PC-3, DU-145, LNCaP, 22Rv-1, and PzHPv-7 cells were purchased from the American Type Culture Collection. The cells were grown in RPMI 1640 supplemented with 10% fetal bovine serum, 1% glutamine, and antibiotics. The plasmids pCB6+, pcDNA3 flag HA Akt1, and pcDNA KD-Akt were kindly given by Naoya Fujita (24). Psoralidin was isolated in Jurgen Rohr's laboratory (University of Kentucky); high-performance liquid chromatography, nuclear magnetic resonance, and elemental analysis were done to determine the purity of the compound.

Cell viability and apoptotic assays

Cells were treated with psoralidin (indicated concentrations) or vehicle (DMSO) for 24 h to determine cell viability as described earlier (25). Also, terminal deoxynucleotidyl transferase dUTP nick end labeling (TUNEL) and Annexin V–FITC staining assays were done following treatment of PC-3, DU-145, 22Rv1, LNCAP, PC-3/Neo, and PC-3/Bcl-2 cells with psoralidin as described earlier (25).

Transfection and luciferase assays

For NF-κB promoter assays and ectopic expression of Akt, prostate cancer cells (PC-3 and DU-145 at 50-60% confluency) were transiently transfected using the Lipofectamine reagent (Life Technologies) with 2.5 μg of plasmid DNA. The plasmids included the pcDNA3 flag HA Akt1 vector, which contains the same hemagglutinin-tagged myr-Akt or a kinase-inactive mutant of Akt pcDNA (KD-Akt) or pCB6+ (control vector). Each construct was cotransfected with NF-κB luciferase reporter plasmid (containing two tandem NF-κB–responsive sites) in the presence of pRL-TK (renilla plasmid control) to normalize transfection efficiency and promoter activation studies were done as described earlier (26).

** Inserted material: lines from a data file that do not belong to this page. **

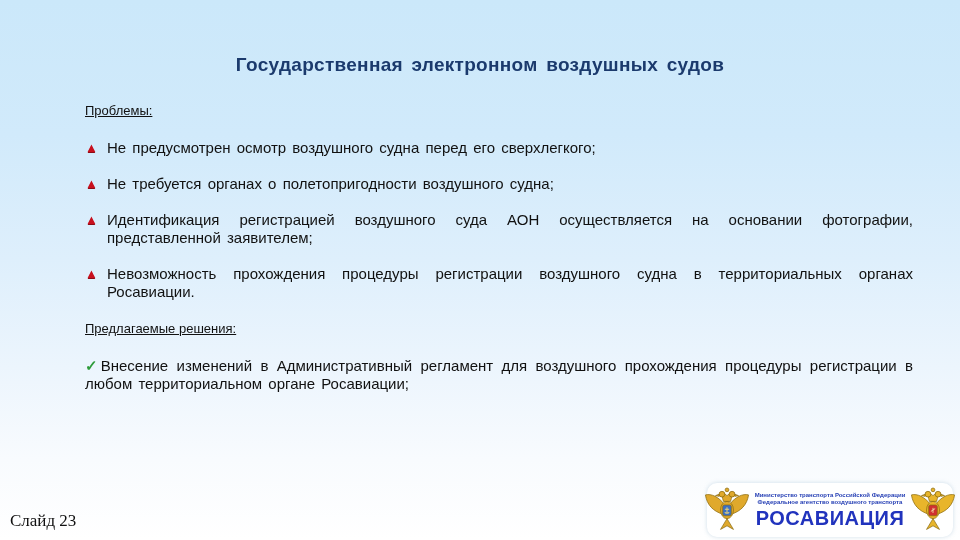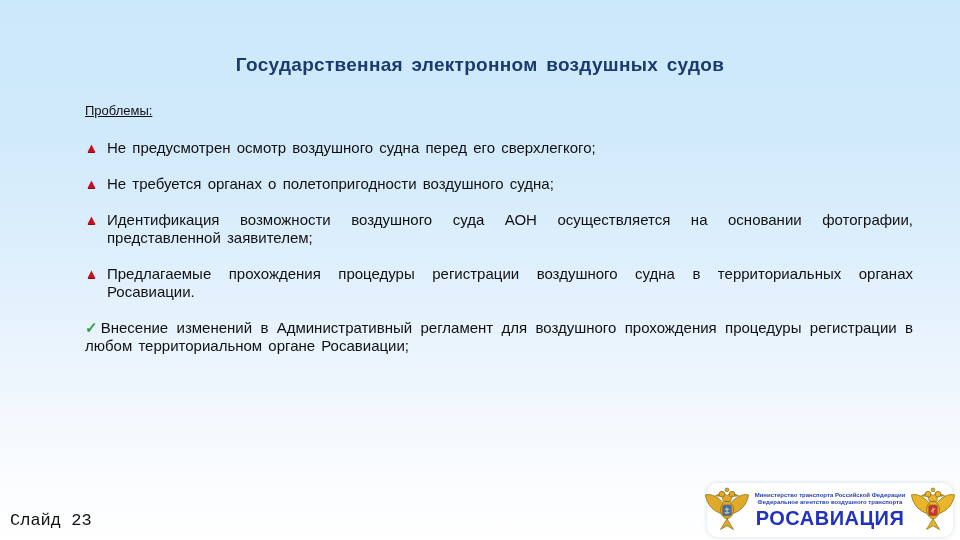"Идентификация возможности воздушного" p.ptext { text: возможности -> регистрацией }
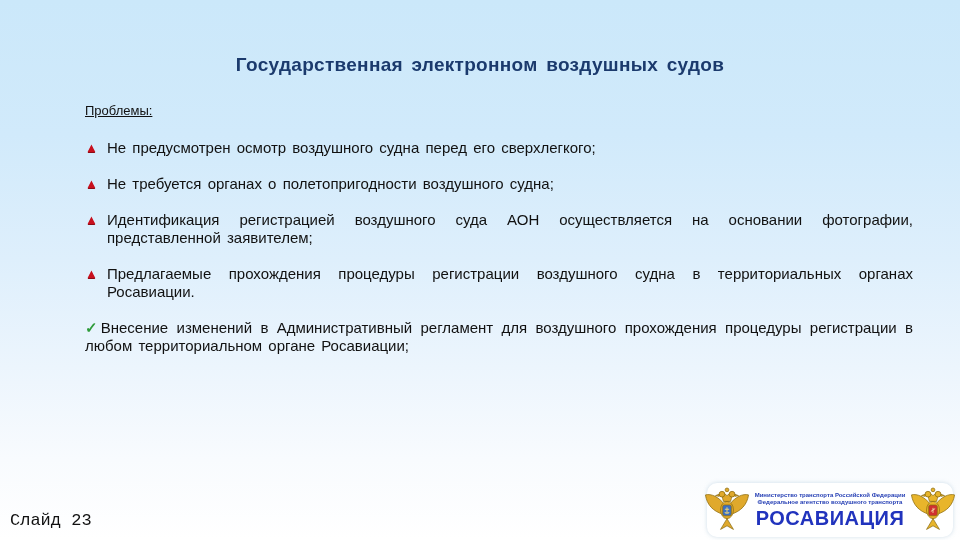"Предлагаемые прохождения процедуры" p.ptext { text: Предлагаемые -> Невозможность }
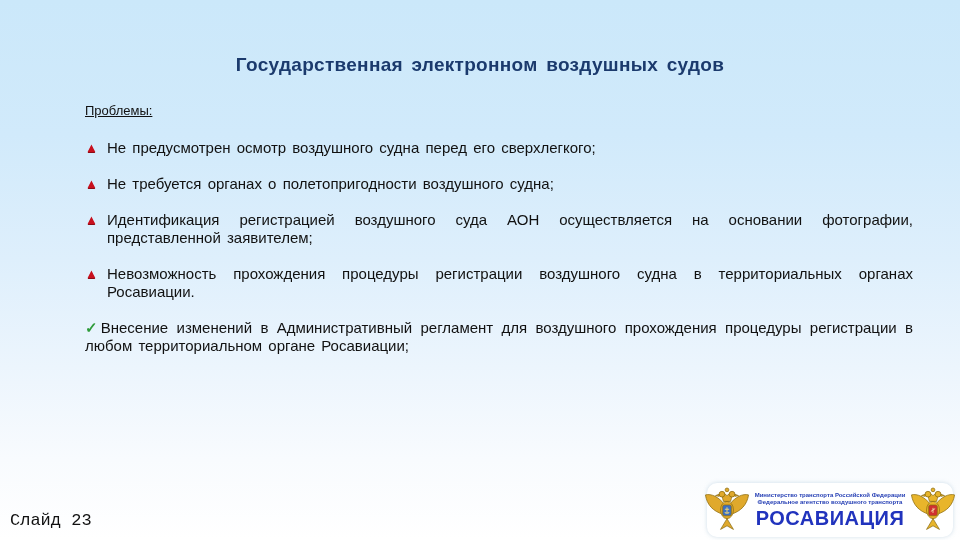"Предлагаемые решения:" div.solutions-heading-wrap { html: none -> <div> <span>Предлагаемые решения:</span> </div> }
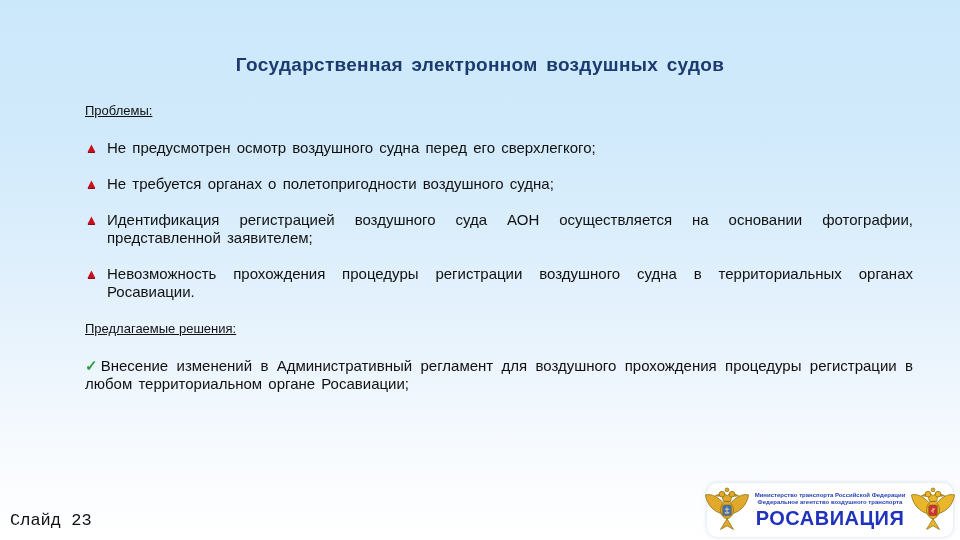"Слайд 23" .slide-number { font-family: Liberation Mono, monospace -> Liberation Serif, serif }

Binding studies for NF-κB activity

PC-3 and DU-145 cells were treated with psoralidin for different time intervals and different doses as indicated, and ELISA was done for the activity of NF-κB using universal EZ-TFA transcription factor assay kit (Millipore) as per the manufacturer's instructions.

IκB-α activation studies

PC-3 and DU-145 cells were treated with psoralidin for indicated time intervals and IκB-α activity was quantified using IκB-α ELISA kit (Calbiochem) as per the manufacturer's instructions. Briefly, standards and samples (cell lysates) were incubated in a streptavidin-coated plate for 2 h, then an anti–IκB-α detector antibody was used to detect IκB-α present in the sample that was then detected using a second antibody conjugated with horseradish peroxidase. Finally, a TMB substrate was added to detect the activity in each sample and the absorbance was read at 450 nm. The absorbance was directly proportional to IκB-α activity in the samples.

Western blot analysis

PC-3 and DU-145 cells were treated with psoralidin for varying time intervals or doses; whole-cell lysates or nuclear and cytoplasmic extracts were obtained and subjected to Western blot analysis using the antibodies Akt, NF-κB p50, p65, IκB-α, pIκB-α, IKKα, IKKβ, pIKKα/β, NIK, Bcl-2, cyclin-D1, GSK-3, and Bax from Santa Cruz Biotechnology; PI3K p85, p110, and pAkt from Cell Signaling Technology; and Bcl-xL from MBL International. β-Actin and h (Santa Cruz Biotechnology) were used as the internal loading controls.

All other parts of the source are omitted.